Garden City University, formally known as Garden City College is a private university located in Bangalore, Karnataka, India.

Established in the year 1992, Garden City University was formed by Dr. Joseph V.G with other contemporaries like Prof. Shivarudrappa who is a former dean of Karnataka University, Dr. Hanumanthappa who is a former vice-chancellor of Bangalore University, Prof. V.B.Coutinho, vice-chancellor of Gulbarga University, and Prof. Rame Gowda who is a former vice-chancellor of Karnataka State Open University.
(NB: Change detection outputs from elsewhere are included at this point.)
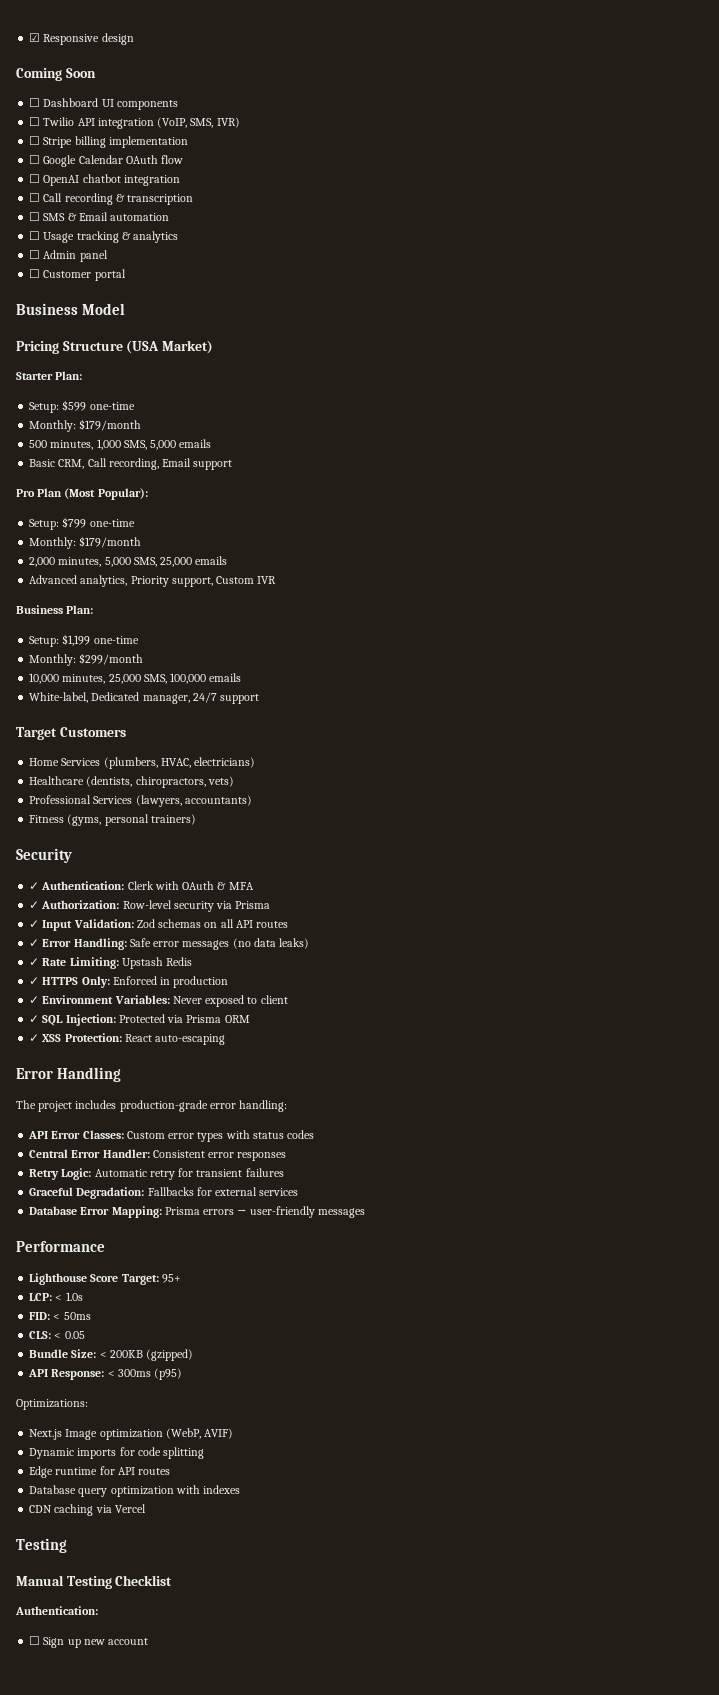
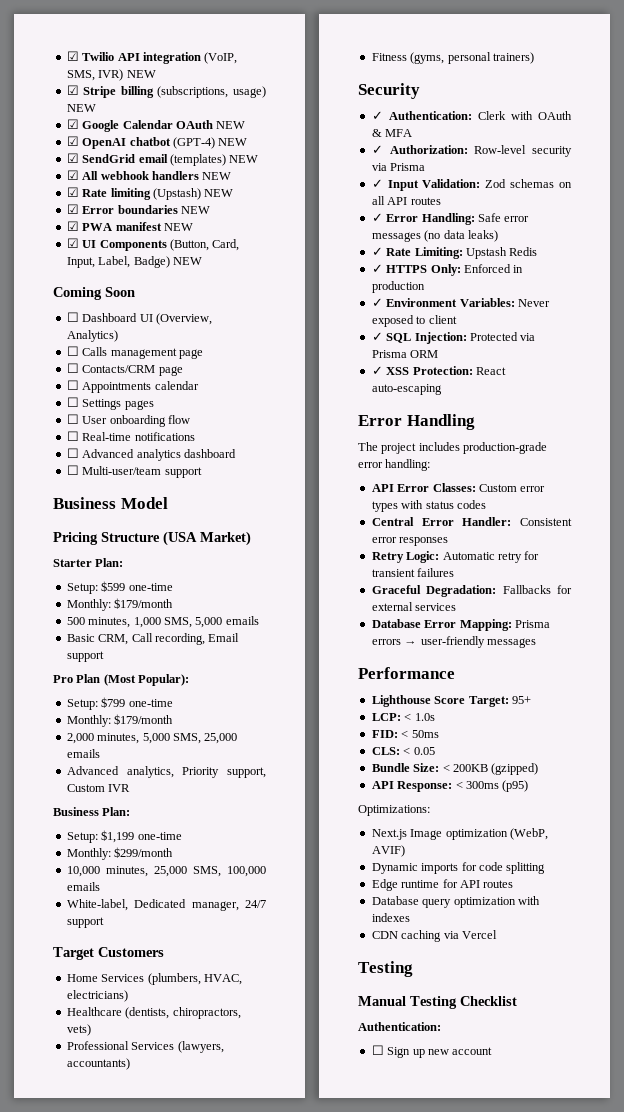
- ☑ Responsive design
+ ☑ Twilio API integration (VoIP, SMS, IVR) NEW
+ ☑ Stripe billing (subscriptions, usage) NEW
+ ☑ Google Calendar OAuth NEW
+ ☑ OpenAI chatbot (GPT-4) NEW
+ ☑ SendGrid email (templates) NEW
+ ☑ All webhook handlers NEW
+ ☑ Rate limiting (Upstash) NEW
+ ☑ Error boundaries NEW
+ ☑ PWA manifest NEW
+ ☑ UI Components (Button, Card, Input, Label, Badge) NEW
- ☐ Dashboard UI components
- ☐ Twilio API integration (VoIP, SMS, IVR)
- ☐ Stripe billing implementation
- ☐ Google Calendar OAuth flow
- ☐ OpenAI chatbot integration
- ☐ Call recording & transcription
- ☐ SMS & Email automation
- ☐ Usage tracking & analytics
- ☐ Admin panel
- ☐ Customer portal
+ ☐ Dashboard UI (Overview, Analytics)
+ ☐ Calls management page
+ ☐ Contacts/CRM page
+ ☐ Appointments calendar
+ ☐ Settings pages
+ ☐ User onboarding flow
+ ☐ Real-time notifications
+ ☐ Advanced analytics dashboard
+ ☐ Multi-user/team support

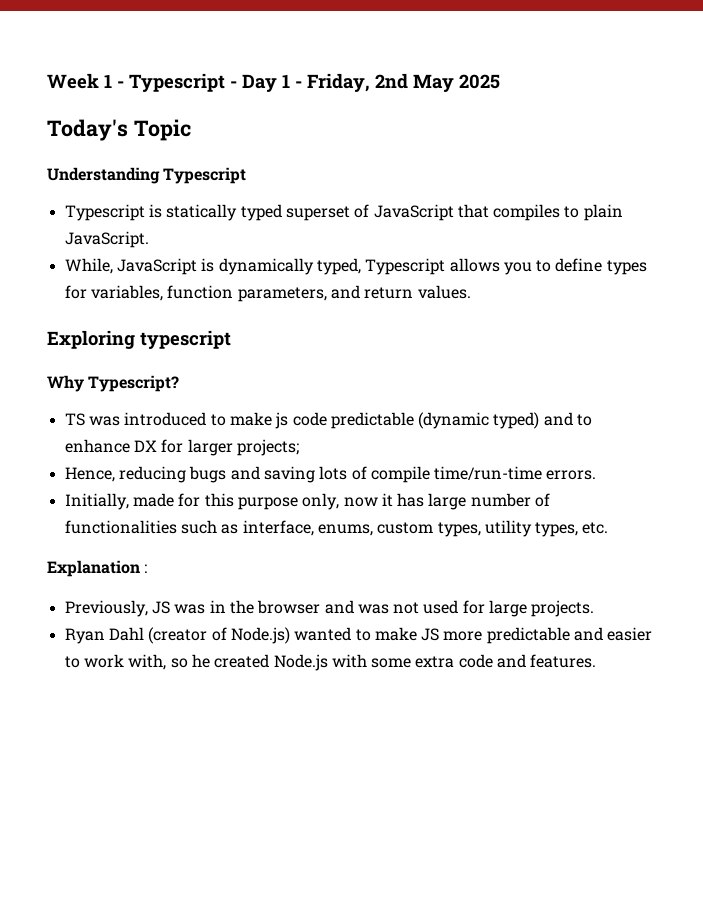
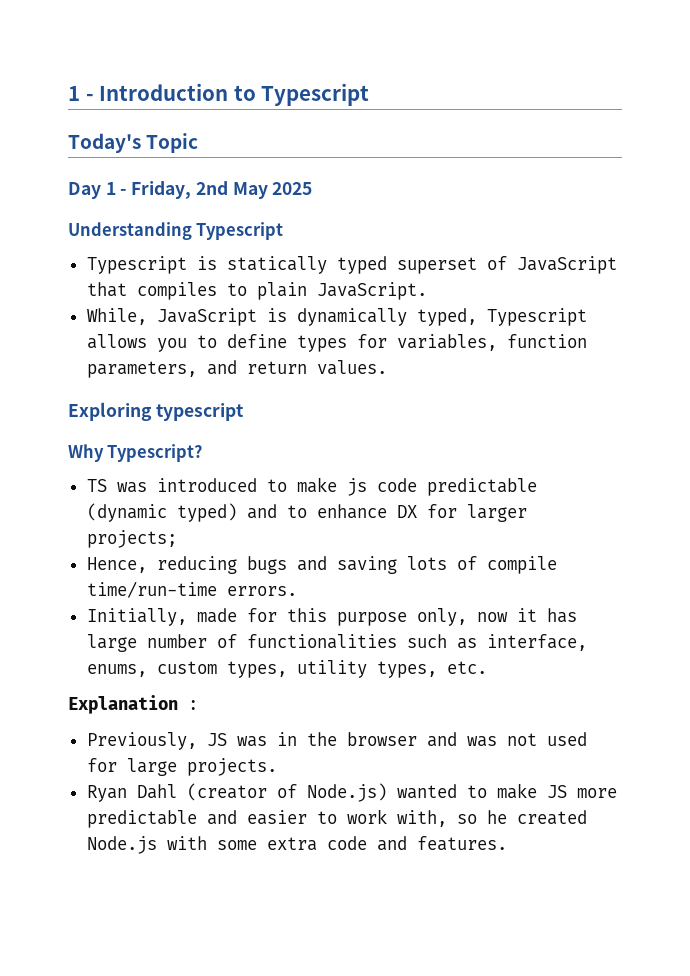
- Week 1 - Typescript - Day 1 - Friday, 2nd May 2025
+ 1 - Introduction to Typescript
+ Today's Topic
+ Day 1 - Friday, 2nd May 2025
- Today's Topic

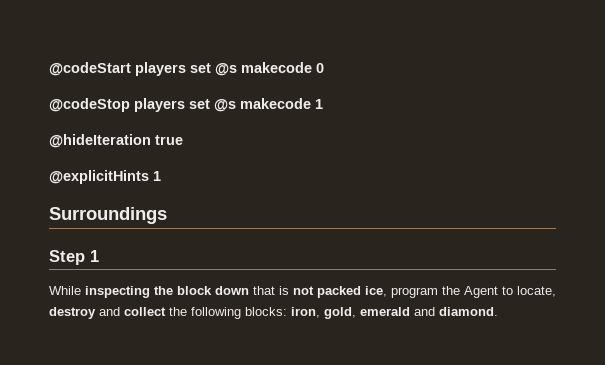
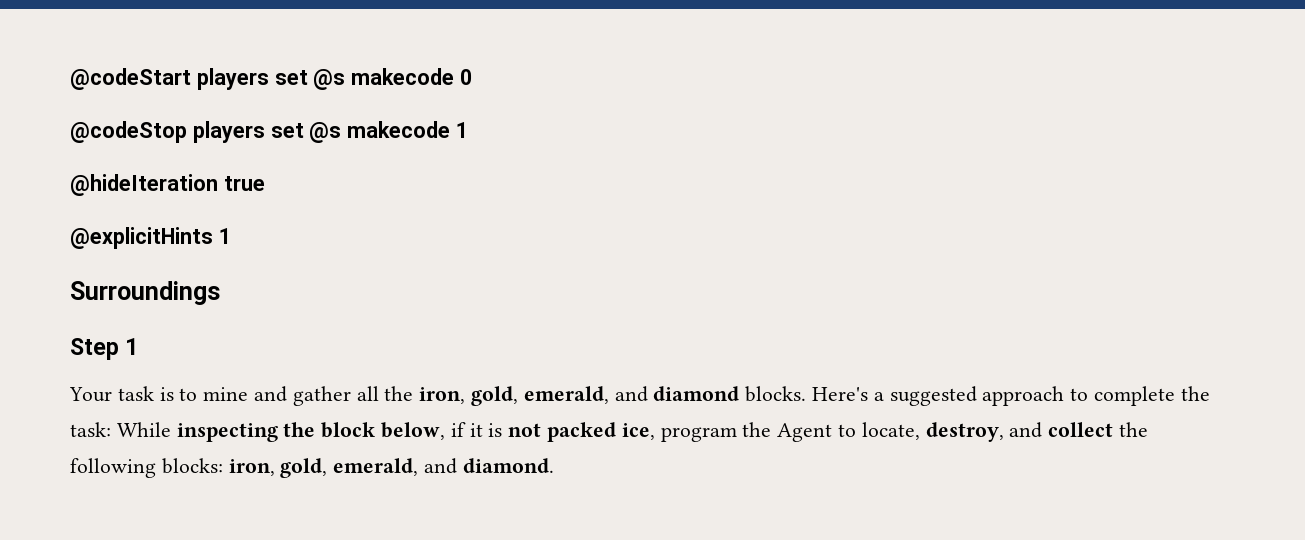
- While inspecting the block down that is not packed ice, program the Agent to locate, destroy and collect the following blocks: iron, gold, emerald and diamond.
+ Your task is to mine and gather all the iron, gold, emerald, and diamond blocks. Here's a suggested approach to complete the task: While inspecting the block below, if it is not packed ice, program the Agent to locate, destroy, and collect the following blocks: iron, gold, emerald, and diamond.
The new campus is located on 50-acres adjacent to the Volvo manufacturing plant. The university's new plan will accommodate hotels, convention halls, knowledge parks, IT and BT parks, shopping malls, and residential areas.

Academics

The School of Commerce and Management 
Established in the year 1994, the commerce and management department is one of the oldest and the largest in the entire Garden City University Campus.

The School of Sciences 
Established in the year 1995.

The School of Media 
Established in the year 1997.

The School of Computational Science and Information Technology 
Established in the year 1995. Some of the modules include webinars, simulated software, live projects, etc.

The School of Health Science

The School of Indian & Foreign Languages 
Established in the year 1994, the school of languages functions as a supporting school for all other branches at the Garden City University. The main focus is to introduce a wider range of literature in English and other foreign languages. At the primary level, this school offers various opportunities for its students a plethora of programs such as novels, plays, and poetry. And in the secondary level, the students are exposed to political issues and socio-cultural issues that the students can connect with the contemporary literature.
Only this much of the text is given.